Though not perfect, a clear leap forward for Rooney; her grandmaster status remains intact.

Two brothers—one a lawyer, one a chess prodigy—work through the death of their father, their complicated romantic lives, and their even more tangled relationship with each other.

Ten years separate the Koubek brothers. In his early 30s, Peter has turned his past as a university debating champ into a career as a progressive lawyer in Dublin. Ivan is just out of college, struggling to make ends meet through freelance data analysis and reckoning with his recent free fall in the world chess rankings. When their father dies of cancer, the cracks in the brothers’ relationship widen. “Complete oddball” Ivan falls in love with an older woman, an arts center employee, which freaks Peter out. Peter juggles two women at once: free-spirited college student Naomi and his ex-girlfriend Sylvia, whose life has changed drastically since a car accident left her in chronic pain. Emotional chaos abounds.

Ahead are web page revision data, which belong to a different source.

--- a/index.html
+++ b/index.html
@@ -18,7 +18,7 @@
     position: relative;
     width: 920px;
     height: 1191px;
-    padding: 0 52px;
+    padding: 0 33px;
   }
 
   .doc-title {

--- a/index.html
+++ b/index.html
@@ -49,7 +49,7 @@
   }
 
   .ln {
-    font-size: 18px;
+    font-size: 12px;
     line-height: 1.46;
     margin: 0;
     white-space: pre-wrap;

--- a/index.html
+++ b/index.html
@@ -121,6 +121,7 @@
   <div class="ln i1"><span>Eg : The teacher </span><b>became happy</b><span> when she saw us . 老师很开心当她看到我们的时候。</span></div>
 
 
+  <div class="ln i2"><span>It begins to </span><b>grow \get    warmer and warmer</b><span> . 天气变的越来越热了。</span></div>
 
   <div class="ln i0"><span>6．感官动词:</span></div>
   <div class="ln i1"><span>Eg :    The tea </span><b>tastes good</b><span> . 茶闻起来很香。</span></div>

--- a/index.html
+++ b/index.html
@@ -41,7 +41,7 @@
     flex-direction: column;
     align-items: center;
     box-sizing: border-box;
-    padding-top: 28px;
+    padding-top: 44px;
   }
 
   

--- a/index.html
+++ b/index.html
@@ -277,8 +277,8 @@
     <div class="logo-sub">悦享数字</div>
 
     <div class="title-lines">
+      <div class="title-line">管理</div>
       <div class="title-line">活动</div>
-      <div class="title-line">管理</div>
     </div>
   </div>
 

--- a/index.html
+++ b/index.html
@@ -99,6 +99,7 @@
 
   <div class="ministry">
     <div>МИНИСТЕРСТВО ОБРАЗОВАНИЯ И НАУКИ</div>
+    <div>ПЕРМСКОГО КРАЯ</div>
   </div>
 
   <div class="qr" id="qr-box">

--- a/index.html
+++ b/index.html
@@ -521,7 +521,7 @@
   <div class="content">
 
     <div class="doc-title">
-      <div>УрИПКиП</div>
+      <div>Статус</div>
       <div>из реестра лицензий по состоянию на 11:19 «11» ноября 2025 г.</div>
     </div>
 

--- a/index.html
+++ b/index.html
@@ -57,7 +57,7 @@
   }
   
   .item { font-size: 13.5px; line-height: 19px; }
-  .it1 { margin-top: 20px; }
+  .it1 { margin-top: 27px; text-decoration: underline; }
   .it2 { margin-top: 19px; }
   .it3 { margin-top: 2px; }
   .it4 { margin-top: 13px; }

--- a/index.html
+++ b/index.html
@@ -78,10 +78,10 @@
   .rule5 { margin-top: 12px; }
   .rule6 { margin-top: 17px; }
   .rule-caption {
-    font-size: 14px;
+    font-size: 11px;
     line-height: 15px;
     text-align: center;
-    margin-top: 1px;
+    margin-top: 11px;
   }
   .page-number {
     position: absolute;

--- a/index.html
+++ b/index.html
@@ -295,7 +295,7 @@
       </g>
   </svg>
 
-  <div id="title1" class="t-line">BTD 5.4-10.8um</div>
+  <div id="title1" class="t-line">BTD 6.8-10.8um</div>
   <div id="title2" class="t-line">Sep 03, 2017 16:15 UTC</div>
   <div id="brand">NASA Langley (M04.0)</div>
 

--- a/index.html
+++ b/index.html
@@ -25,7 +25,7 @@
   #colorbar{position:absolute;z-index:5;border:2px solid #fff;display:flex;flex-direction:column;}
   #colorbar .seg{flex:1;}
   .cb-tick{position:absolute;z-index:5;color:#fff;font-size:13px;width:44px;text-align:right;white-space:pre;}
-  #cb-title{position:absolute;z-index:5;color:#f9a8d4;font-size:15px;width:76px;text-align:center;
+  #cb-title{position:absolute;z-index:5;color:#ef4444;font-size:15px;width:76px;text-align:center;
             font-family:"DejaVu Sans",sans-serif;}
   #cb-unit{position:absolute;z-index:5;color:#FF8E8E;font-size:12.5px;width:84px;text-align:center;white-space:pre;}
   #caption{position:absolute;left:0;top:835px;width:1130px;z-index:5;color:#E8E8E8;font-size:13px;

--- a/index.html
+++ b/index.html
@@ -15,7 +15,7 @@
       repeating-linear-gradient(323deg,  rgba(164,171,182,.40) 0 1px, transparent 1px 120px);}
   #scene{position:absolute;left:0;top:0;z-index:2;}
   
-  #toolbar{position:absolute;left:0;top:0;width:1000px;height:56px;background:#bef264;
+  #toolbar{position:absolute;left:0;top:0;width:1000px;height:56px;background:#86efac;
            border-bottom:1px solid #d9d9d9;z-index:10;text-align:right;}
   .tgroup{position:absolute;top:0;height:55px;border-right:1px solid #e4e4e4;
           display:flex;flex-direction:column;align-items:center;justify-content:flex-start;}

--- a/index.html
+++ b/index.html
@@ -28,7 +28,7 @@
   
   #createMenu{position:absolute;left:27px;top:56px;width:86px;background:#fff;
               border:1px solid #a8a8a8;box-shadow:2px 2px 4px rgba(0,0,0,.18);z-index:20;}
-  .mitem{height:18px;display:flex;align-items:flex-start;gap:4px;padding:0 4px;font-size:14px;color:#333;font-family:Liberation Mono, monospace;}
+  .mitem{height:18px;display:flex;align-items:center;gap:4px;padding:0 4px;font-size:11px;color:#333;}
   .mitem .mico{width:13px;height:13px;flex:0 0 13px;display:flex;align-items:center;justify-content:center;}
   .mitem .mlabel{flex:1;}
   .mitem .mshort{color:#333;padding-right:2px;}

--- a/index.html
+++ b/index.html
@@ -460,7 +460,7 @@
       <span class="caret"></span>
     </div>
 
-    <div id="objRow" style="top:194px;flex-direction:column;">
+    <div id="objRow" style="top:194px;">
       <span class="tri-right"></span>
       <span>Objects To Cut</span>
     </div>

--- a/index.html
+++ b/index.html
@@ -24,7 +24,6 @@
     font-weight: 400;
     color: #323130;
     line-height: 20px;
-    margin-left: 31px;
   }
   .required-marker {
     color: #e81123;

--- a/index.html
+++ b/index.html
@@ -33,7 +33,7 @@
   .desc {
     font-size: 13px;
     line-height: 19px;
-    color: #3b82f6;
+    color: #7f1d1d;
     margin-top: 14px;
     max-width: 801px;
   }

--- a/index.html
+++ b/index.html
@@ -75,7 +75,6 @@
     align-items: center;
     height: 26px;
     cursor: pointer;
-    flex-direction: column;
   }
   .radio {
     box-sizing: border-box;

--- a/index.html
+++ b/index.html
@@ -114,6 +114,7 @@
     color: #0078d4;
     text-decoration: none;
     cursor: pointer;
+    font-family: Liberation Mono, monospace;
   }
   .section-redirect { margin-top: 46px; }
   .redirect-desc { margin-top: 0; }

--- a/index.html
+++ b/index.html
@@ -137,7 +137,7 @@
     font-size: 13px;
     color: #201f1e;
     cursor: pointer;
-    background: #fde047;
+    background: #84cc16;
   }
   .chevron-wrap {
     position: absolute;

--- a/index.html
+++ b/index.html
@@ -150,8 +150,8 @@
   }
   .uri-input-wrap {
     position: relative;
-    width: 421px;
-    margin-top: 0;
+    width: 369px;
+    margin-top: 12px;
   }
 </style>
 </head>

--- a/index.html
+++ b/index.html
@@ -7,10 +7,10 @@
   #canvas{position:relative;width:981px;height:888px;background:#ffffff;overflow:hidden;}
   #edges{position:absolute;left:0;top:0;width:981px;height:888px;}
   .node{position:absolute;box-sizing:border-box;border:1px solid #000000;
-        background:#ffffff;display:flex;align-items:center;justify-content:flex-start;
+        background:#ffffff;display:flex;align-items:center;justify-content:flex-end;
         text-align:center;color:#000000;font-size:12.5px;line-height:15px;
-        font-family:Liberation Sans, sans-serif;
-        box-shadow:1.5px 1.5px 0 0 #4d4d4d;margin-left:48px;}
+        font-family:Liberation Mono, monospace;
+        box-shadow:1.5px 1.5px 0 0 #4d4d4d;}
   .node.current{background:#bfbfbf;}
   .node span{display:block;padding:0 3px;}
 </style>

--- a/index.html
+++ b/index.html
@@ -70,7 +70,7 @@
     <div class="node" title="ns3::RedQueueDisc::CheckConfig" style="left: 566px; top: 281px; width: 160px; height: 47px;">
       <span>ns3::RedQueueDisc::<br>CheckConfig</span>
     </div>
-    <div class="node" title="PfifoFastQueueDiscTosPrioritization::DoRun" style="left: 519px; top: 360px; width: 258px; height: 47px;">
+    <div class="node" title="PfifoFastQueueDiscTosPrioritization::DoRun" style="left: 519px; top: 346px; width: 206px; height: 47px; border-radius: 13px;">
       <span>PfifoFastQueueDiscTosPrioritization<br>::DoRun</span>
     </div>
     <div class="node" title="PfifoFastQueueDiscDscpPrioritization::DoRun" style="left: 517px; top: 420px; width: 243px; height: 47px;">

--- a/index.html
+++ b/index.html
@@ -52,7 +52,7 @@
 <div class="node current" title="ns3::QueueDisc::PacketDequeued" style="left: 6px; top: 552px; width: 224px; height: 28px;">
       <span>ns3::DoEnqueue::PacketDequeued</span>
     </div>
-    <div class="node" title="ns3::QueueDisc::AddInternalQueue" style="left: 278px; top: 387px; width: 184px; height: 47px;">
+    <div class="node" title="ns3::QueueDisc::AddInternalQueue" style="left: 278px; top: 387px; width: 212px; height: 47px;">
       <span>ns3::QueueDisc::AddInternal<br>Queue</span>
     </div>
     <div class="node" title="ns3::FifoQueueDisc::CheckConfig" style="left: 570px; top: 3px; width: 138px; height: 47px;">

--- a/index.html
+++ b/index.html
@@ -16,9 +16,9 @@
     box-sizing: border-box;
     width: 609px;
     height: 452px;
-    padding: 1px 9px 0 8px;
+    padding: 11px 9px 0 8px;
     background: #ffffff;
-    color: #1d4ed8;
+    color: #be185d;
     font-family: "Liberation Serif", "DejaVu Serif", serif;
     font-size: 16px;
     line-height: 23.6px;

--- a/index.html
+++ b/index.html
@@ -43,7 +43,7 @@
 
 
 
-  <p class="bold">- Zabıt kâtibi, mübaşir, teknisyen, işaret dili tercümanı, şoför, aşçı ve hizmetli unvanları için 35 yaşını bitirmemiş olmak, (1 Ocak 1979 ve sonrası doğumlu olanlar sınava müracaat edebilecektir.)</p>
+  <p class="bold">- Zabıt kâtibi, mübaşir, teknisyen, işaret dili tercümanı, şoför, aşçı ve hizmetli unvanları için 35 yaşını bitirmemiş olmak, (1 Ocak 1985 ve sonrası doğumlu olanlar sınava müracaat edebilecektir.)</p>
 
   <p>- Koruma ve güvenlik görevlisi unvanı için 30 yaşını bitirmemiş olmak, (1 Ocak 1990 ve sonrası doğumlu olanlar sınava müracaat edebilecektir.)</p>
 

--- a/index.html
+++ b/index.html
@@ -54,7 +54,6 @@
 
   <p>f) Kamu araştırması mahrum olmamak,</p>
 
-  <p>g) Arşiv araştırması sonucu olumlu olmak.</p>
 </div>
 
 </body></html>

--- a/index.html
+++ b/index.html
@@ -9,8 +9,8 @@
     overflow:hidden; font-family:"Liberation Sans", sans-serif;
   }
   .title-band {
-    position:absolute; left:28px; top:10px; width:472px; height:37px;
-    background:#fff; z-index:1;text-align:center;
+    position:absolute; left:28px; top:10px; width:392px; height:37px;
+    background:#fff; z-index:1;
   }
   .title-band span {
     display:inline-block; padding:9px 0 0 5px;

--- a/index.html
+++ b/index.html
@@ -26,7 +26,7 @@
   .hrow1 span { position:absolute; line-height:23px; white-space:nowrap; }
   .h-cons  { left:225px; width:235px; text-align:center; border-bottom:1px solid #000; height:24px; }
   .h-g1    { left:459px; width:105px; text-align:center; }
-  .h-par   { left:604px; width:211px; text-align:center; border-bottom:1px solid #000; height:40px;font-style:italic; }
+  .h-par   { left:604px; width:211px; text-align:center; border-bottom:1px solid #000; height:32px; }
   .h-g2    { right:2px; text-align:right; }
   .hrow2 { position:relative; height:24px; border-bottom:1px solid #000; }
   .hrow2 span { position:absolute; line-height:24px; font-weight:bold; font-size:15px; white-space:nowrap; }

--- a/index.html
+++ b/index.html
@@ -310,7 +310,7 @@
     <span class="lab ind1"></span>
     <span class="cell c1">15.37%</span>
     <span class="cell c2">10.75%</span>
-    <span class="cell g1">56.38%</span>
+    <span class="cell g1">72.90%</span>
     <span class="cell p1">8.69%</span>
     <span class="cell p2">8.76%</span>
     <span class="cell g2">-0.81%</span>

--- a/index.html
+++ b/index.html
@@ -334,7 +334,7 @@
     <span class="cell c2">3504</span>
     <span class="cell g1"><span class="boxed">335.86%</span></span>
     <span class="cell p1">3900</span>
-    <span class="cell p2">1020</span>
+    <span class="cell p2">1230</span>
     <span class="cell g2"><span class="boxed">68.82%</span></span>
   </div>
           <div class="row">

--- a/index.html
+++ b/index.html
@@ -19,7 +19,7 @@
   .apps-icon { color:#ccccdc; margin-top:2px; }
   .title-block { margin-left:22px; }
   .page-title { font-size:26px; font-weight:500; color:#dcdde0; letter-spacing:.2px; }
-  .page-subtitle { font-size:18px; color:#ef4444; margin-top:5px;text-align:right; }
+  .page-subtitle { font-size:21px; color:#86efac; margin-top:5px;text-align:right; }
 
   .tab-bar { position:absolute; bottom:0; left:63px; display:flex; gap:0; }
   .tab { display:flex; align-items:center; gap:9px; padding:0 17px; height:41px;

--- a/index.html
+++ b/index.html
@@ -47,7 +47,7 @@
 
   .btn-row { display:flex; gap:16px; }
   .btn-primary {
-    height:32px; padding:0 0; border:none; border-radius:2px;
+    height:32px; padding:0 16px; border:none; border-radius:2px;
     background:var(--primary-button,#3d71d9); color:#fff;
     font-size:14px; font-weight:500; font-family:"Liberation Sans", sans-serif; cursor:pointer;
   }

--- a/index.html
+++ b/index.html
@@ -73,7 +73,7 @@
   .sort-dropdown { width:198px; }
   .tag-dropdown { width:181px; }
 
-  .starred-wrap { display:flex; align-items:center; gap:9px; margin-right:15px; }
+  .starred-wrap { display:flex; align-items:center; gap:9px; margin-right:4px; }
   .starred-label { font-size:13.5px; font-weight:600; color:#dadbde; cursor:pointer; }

Rooney has struck a satisfying blend of the things she’s best at—sensitively rendered characters, intimacies, consideration of social and philosophical issues—with newer moves. Having the book’s protagonists navigating a familial rather than romantic relationship seems a natural next step for Rooney, with her astutely empathic perception, and the sections from Peter’s point of view show Rooney pushing her style into new territory with clipped, fragmented, almost impressionistic sentences. (Peter on Sylvia: “Must wonder what he’s really here for: repentance, maybe. Bless me for I have. Not like that, he wants to tell her. Why then. Terror of solitude.”) The risk: Peter comes across as a slightly blurry character, even to himself—he’s no match for the indelible Ivan—so readers may find these sections less propulsive at best or over-stylized at worst. Overall, though, the pages still fly; the characters remain reach-out-and-touch-them real.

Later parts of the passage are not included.